Was Anne Frank Caught in Probe of Trade in Ration Coupons?
AMSTERDAM — The raid on Anne Frank’s hiding place in Amsterdam may have been over illegal trade in food rations and other issues and not the result of betrayal, new research suggests.
On Friday, the Anne Frank House in the Dutch capital published the results of its research into what led policemen working for the Nazi occupation authorities to the home of the family of the teenage Jewish diarist, whose writing became world famous after she perished at the age of 15 in a concentration camp.
The findings are potentially controversial because the story of Anne Frank is seen as emblematic both of Dutch heroism during the Holocaust and of collaboration with the Nazis – for which Dutch prime ministers have consistently declined to apologize despite calls to do so.
“The question has always been: Who betrayed Anne Frank and the others in hiding? This explicit focus on betrayal, however, limits the perspective on the arrest,” the Anne Frank House wrote in the five-page summary of the new study, which relies also on entries from Anne’s diary.
The entries, the study suggests, show the hiding house on Prinsengracht 263 was tied to activities punishable under the Nazi occupation in addition to Dutch underground fighters’ sheltering of Jews there.
“Anne Frank’s diary did provide an interesting new clue,” the study reads. “Beginning on March 10, 1944, she repeatedly wrote about the arrest of two men who dealt in illegal ration cards.
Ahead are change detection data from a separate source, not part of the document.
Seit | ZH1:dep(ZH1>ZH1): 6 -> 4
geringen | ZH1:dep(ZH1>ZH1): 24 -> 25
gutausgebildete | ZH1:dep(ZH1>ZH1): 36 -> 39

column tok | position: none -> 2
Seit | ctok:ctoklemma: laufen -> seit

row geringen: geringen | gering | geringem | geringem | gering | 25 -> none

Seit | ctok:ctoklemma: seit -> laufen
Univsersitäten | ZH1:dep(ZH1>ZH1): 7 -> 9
She calls them ‘B’ and ‘D,’ referring to the salesmen Martin Brouwer and Pieter Daatzelaar.”
The two men represented Gies & Co., a company that was affiliated with the Opekta firm owned by Anne Frank’s father, Otto, and located on Prinsengracht 263.
“B. and D. have been caught, so we have no coupons,” Anne Frank wrote on March 14, 1944. “This clearly indicates that the people in hiding got at least part of their ration coupons from these salesmen,” the study states.
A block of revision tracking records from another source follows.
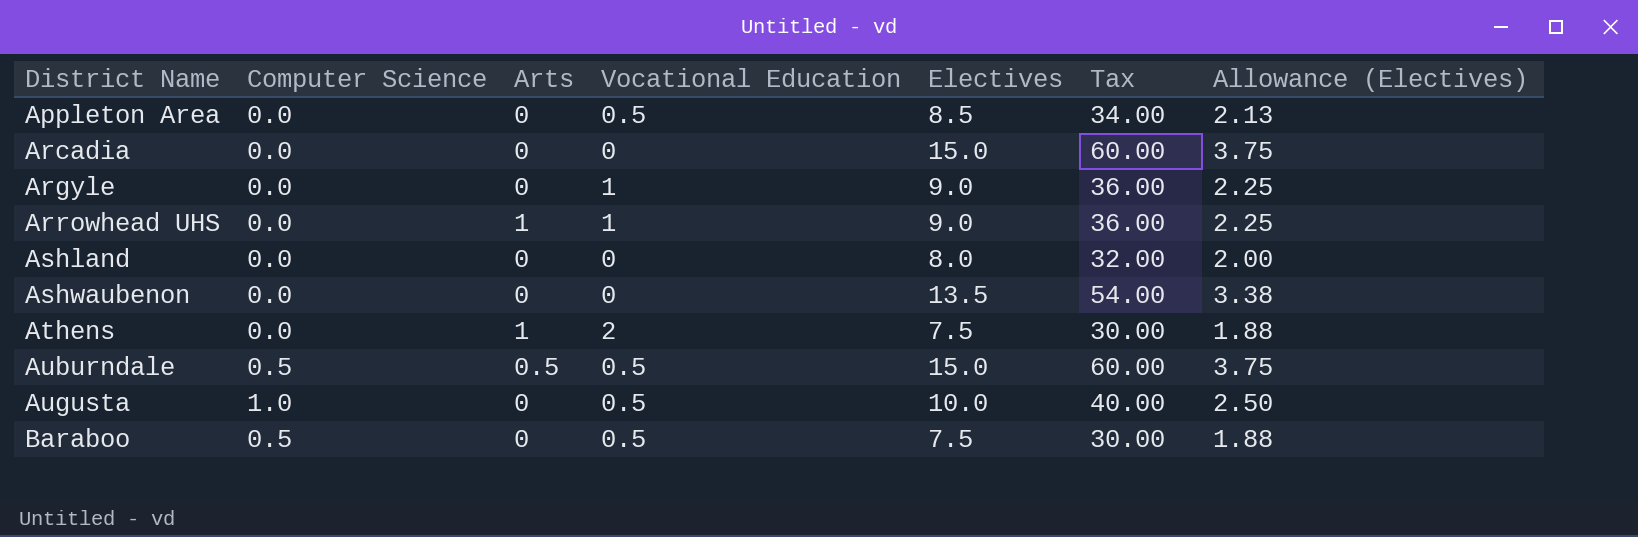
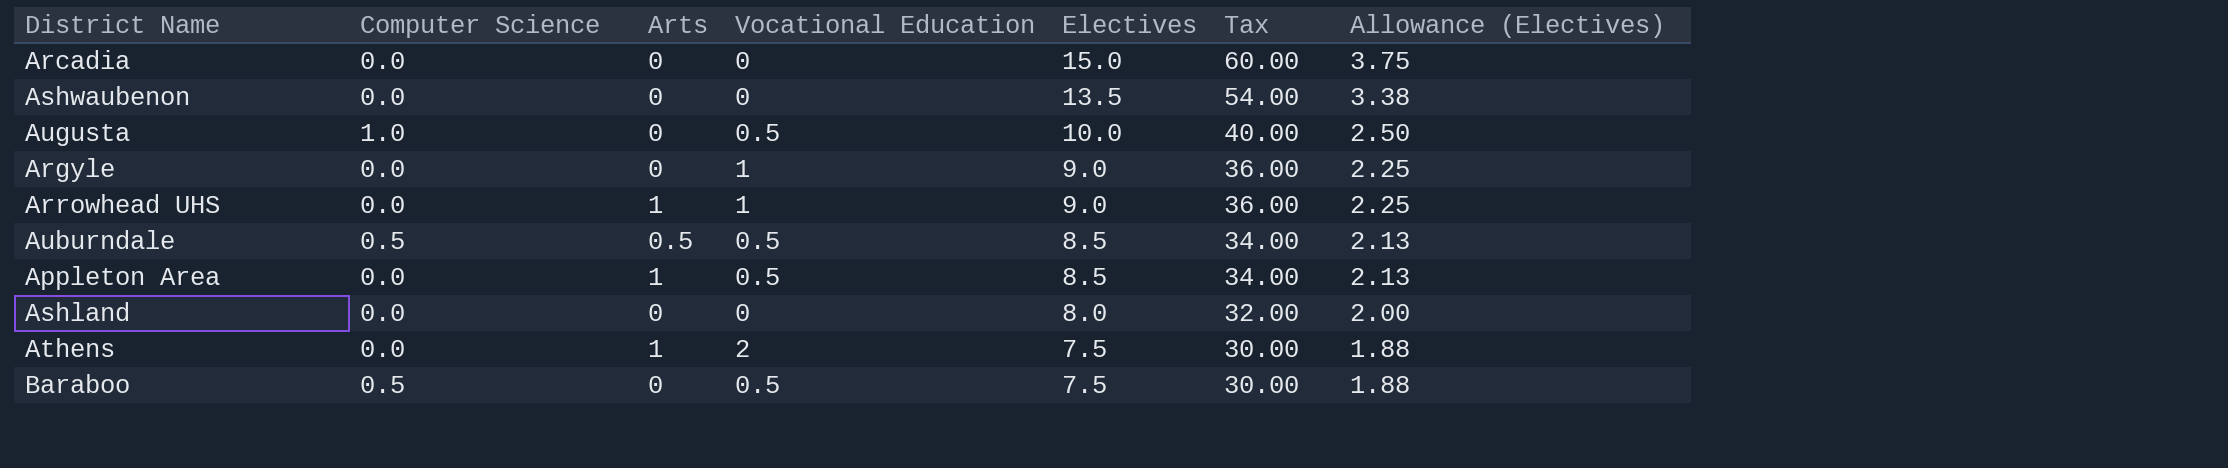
row order: District Name ascending -> Electives descending
Auburndale | Electives: 15.0 -> 8.5
Auburndale | Tax: 60.00 -> 34.00
Auburndale | Allowance (Electives): 3.75 -> 2.13
Appleton Area | Arts: 0 -> 1

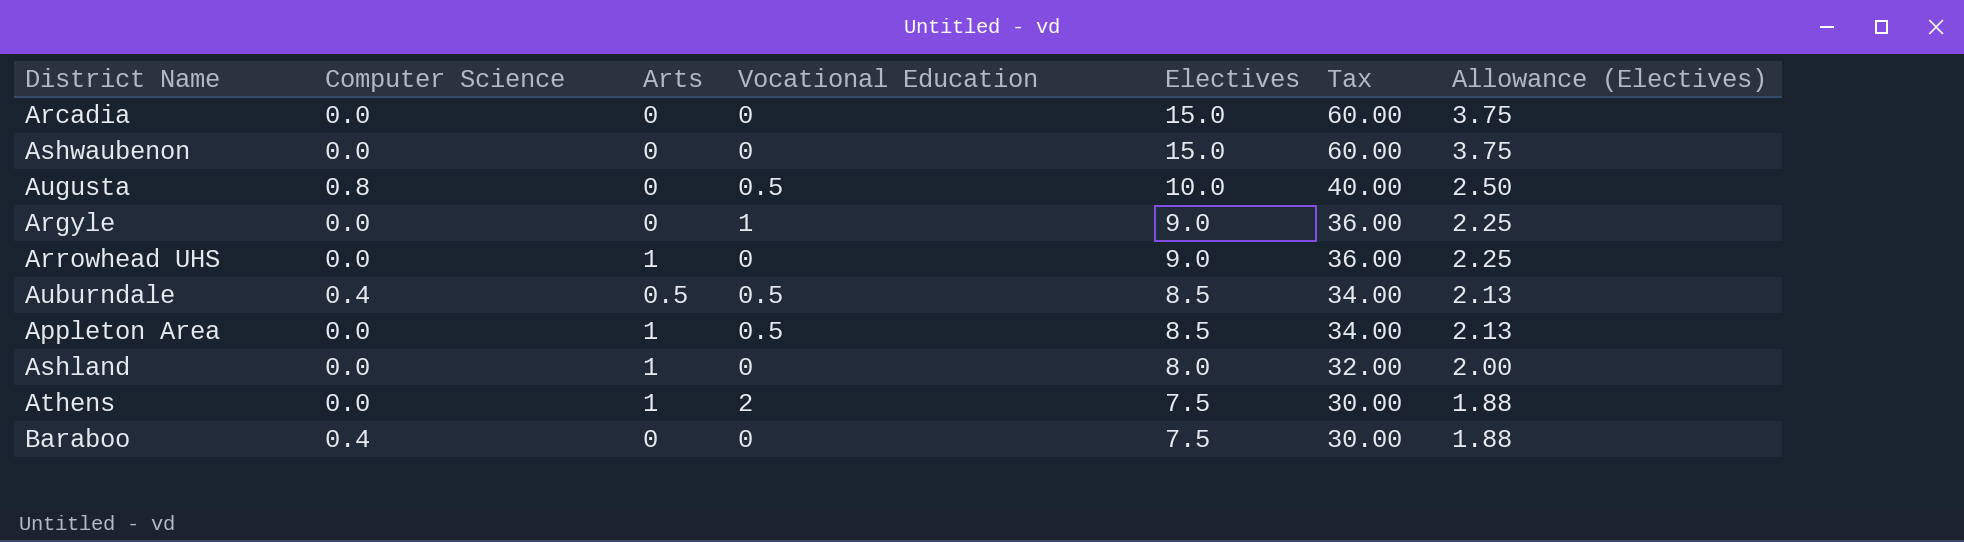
Ashwaubenon | Electives: 13.5 -> 15.0
Ashwaubenon | Tax: 54.00 -> 60.00
Ashwaubenon | Allowance (Electives): 3.38 -> 3.75
Augusta | Computer Science: 1.0 -> 0.8
Arrowhead UHS | Vocational Education: 1 -> 0
Auburndale | Computer Science: 0.5 -> 0.4
Ashland | Arts: 0 -> 1
Baraboo | Computer Science: 0.5 -> 0.4
Baraboo | Vocational Education: 0.5 -> 0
Other evidence shows that people associated with Prinsengracht 263 had been punished by the Nazi occupation for evading work.
“A company where people were working illegally and two sales representatives were arrested for dealing in ration coupons obviously ran the risk of attracting the attention of the authorities,” the author of the new study wrote. “While searching for people in hiding, fraud with ration coupons could be detected since they were often dependent on clandestine help.”
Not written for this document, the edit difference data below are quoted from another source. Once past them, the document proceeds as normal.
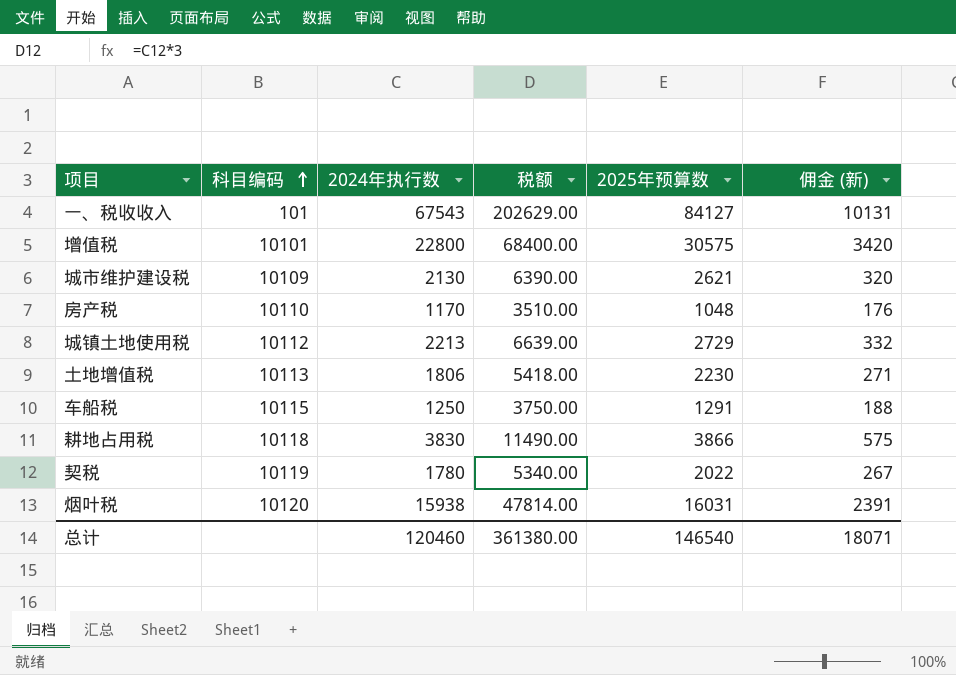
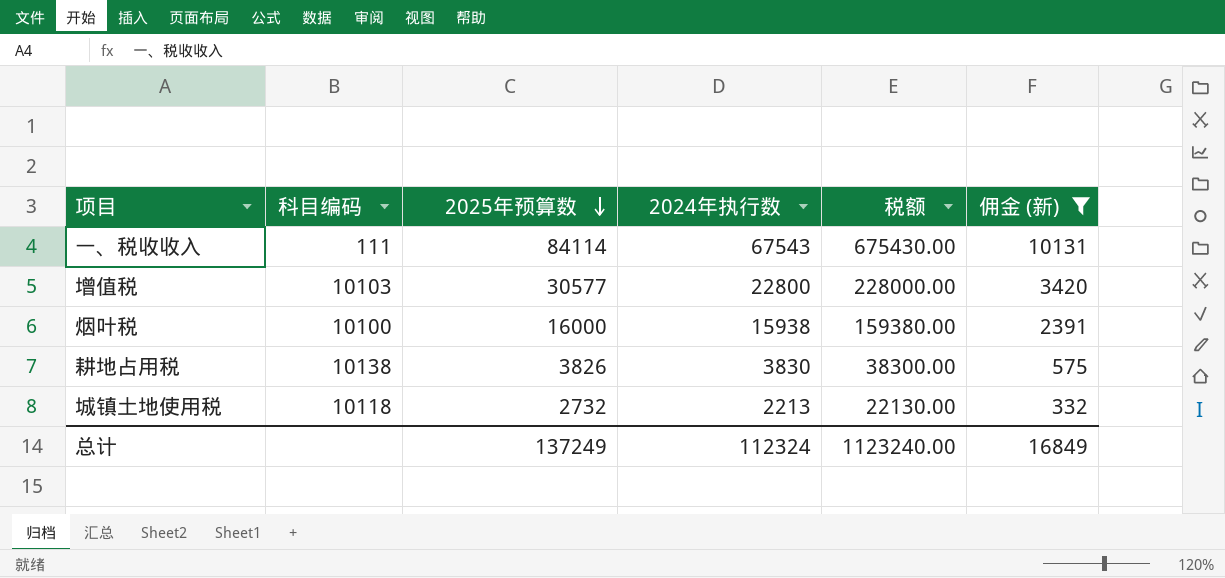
filter: none -> 佣金 (新) >= 332
row order: 科目编码 ascending -> 2025年预算数 descending
column 2025年预算数 | position: 5 -> 3
column 税额 | formula: [2024年执行数] * 3 -> [2024年执行数] * 10
一、税收收入 | 科目编码: 101 -> 111
一、税收收入 | 2025年预算数: 84127 -> 84114
增值税 | 科目编码: 10101 -> 10103
增值税 | 2025年预算数: 30575 -> 30577
烟叶税 | 科目编码: 10120 -> 10100
烟叶税 | 2025年预算数: 16031 -> 16000
耕地占用税 | 科目编码: 10118 -> 10138
耕地占用税 | 2025年预算数: 3866 -> 3826
城镇土地使用税 | 科目编码: 10112 -> 10118
城镇土地使用税 | 2025年预算数: 2729 -> 2732
总计 | 2025年预算数: 146540 -> 137249
总计 | 2024年执行数: 120460 -> 112324
总计 | 税额: 361380.00 -> 1123240.00
总计 | 佣金 (新): 18071 -> 16849

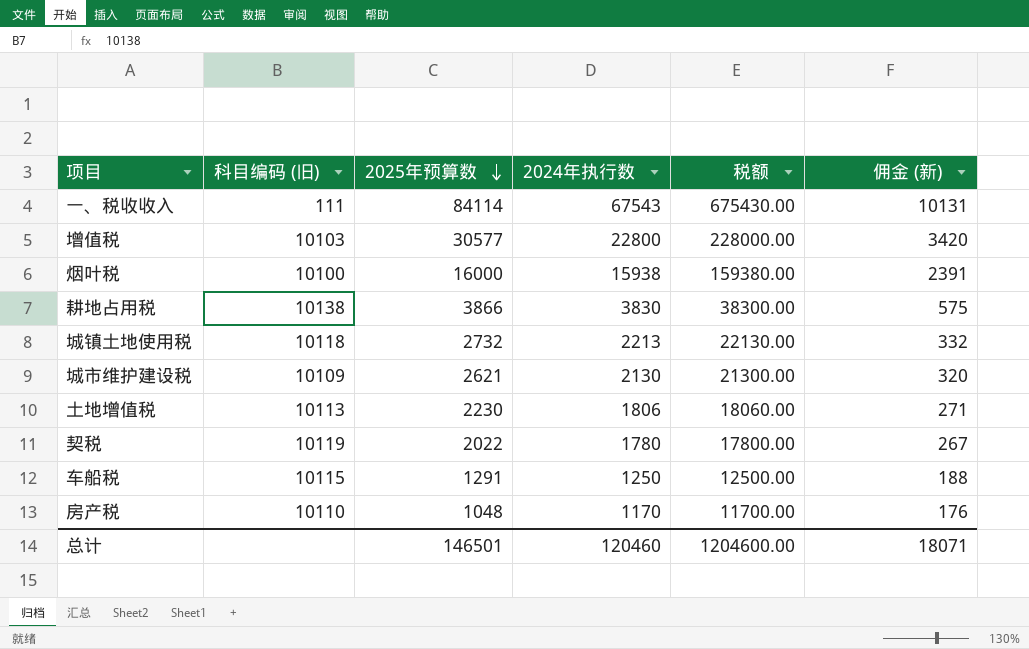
filter: 佣金 (新) >= 332 -> none
column name: 科目编码 -> 科目编码 (旧)
耕地占用税 | 2025年预算数: 3826 -> 3866
总计 | 2025年预算数: 137249 -> 146501
总计 | 2024年执行数: 112324 -> 120460
总计 | 税额: 1123240.00 -> 1204600.00
总计 | 佣金 (新): 16849 -> 18071

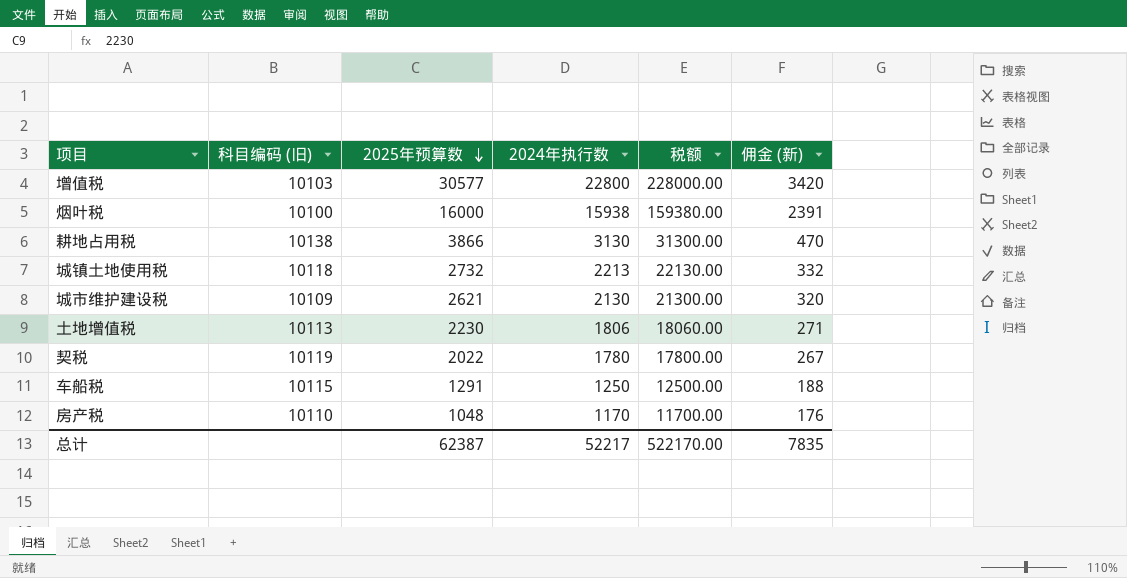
row 一、税收收入: 111 | 84114 | 67543 | 675430.00 | 10131 -> none
耕地占用税 | 2024年执行数: 3830 -> 3130
耕地占用税 | 税额: 38300.00 -> 31300.00
耕地占用税 | 佣金 (新): 575 -> 470
总计 | 2025年预算数: 146501 -> 62387
总计 | 2024年执行数: 120460 -> 52217
总计 | 税额: 1204600.00 -> 522170.00
总计 | 佣金 (新): 18071 -> 7835

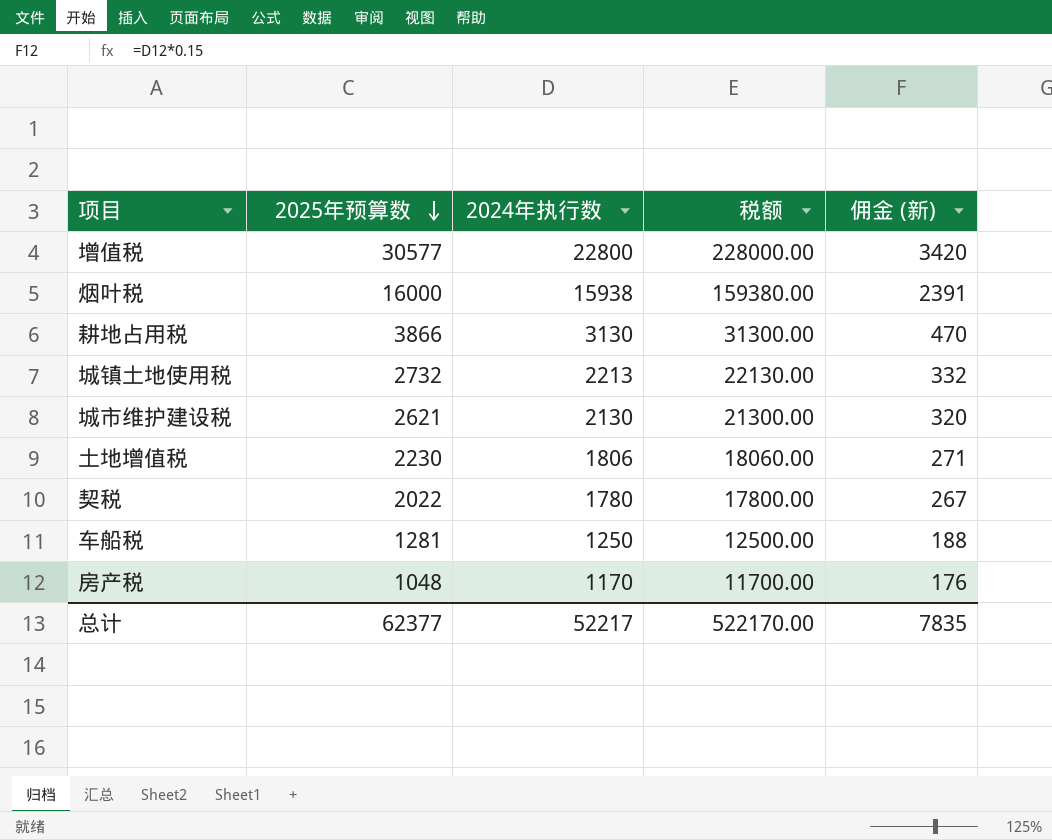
column 科目编码 (旧) | position: 2 -> none
车船税 | 2025年预算数: 1291 -> 1281
总计 | 2025年预算数: 62387 -> 62377

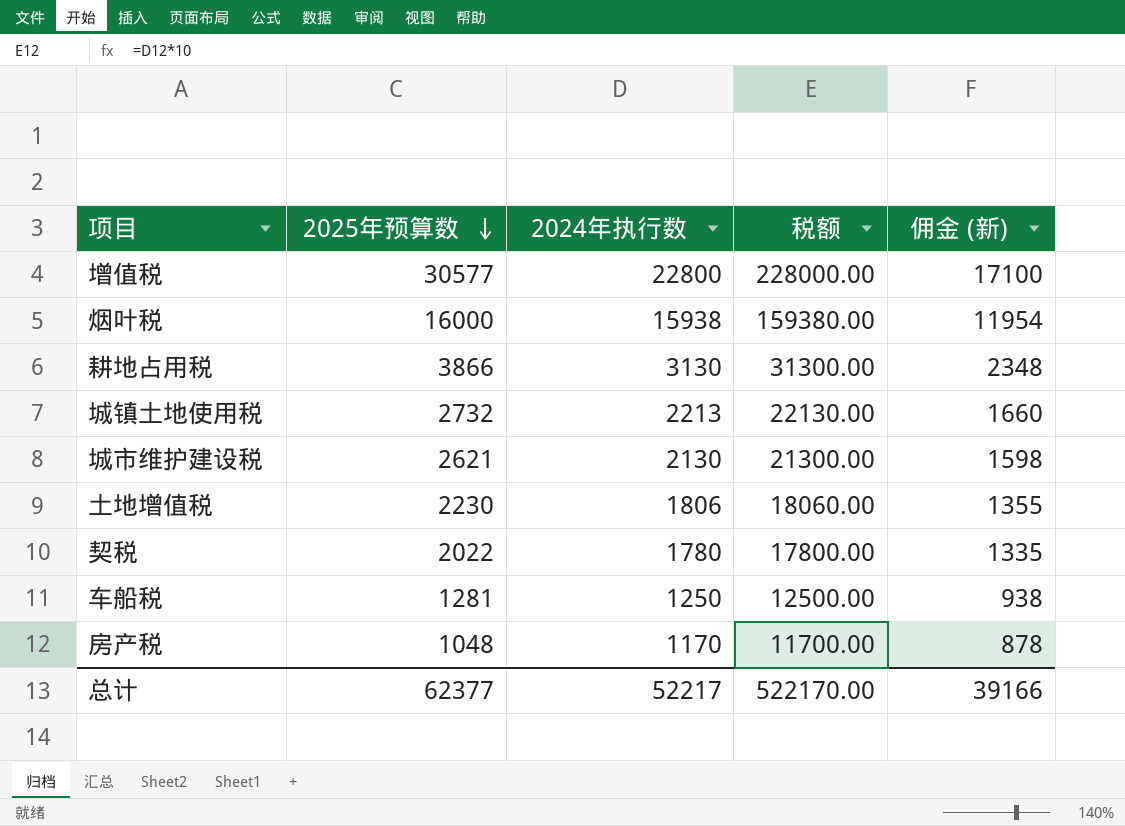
column 佣金 (新) | formula: [2024年执行数] * 0.15 -> [2024年执行数] * 0.75
总计 | 佣金 (新): 7835 -> 39166

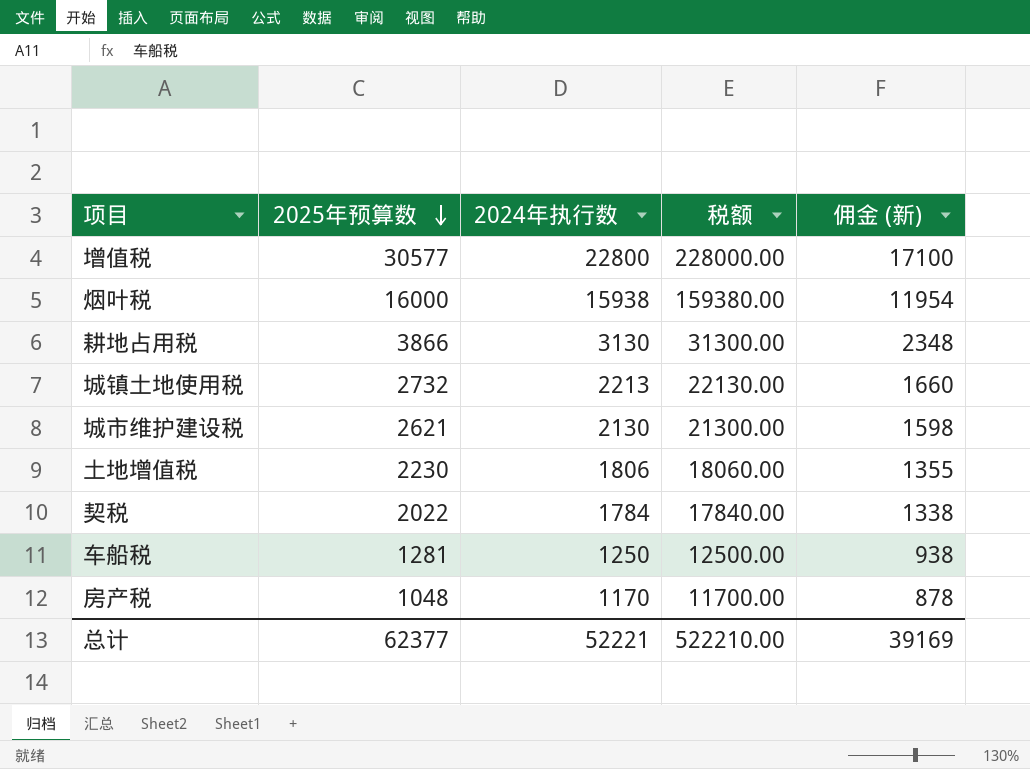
契税 | 2024年执行数: 1780 -> 1784
契税 | 税额: 17800.00 -> 17840.00
契税 | 佣金 (新): 1335 -> 1338
总计 | 2024年执行数: 52217 -> 52221
总计 | 税额: 522170.00 -> 522210.00
总计 | 佣金 (新): 39166 -> 39169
Yet, “until now the assumption related to this matter” has always been that agents working for the occupation “were specifically looking for Jews in hiding” when they raided the hiding place, the authors continued.
Over the years, researchers have presented various hypotheses on who may have betrayed the Franks to the Nazis, though none of the suspects were accepted as consensus.
“Despite decades of research, betrayal as a point of departure has delivered nothing conclusive,” Ronald Leopold, the executive director of the Anne Frank House, said about the study. The investigation “does not refute the possibility that the people in hiding were betrayed, but illustrates that other scenarios should also be considered.”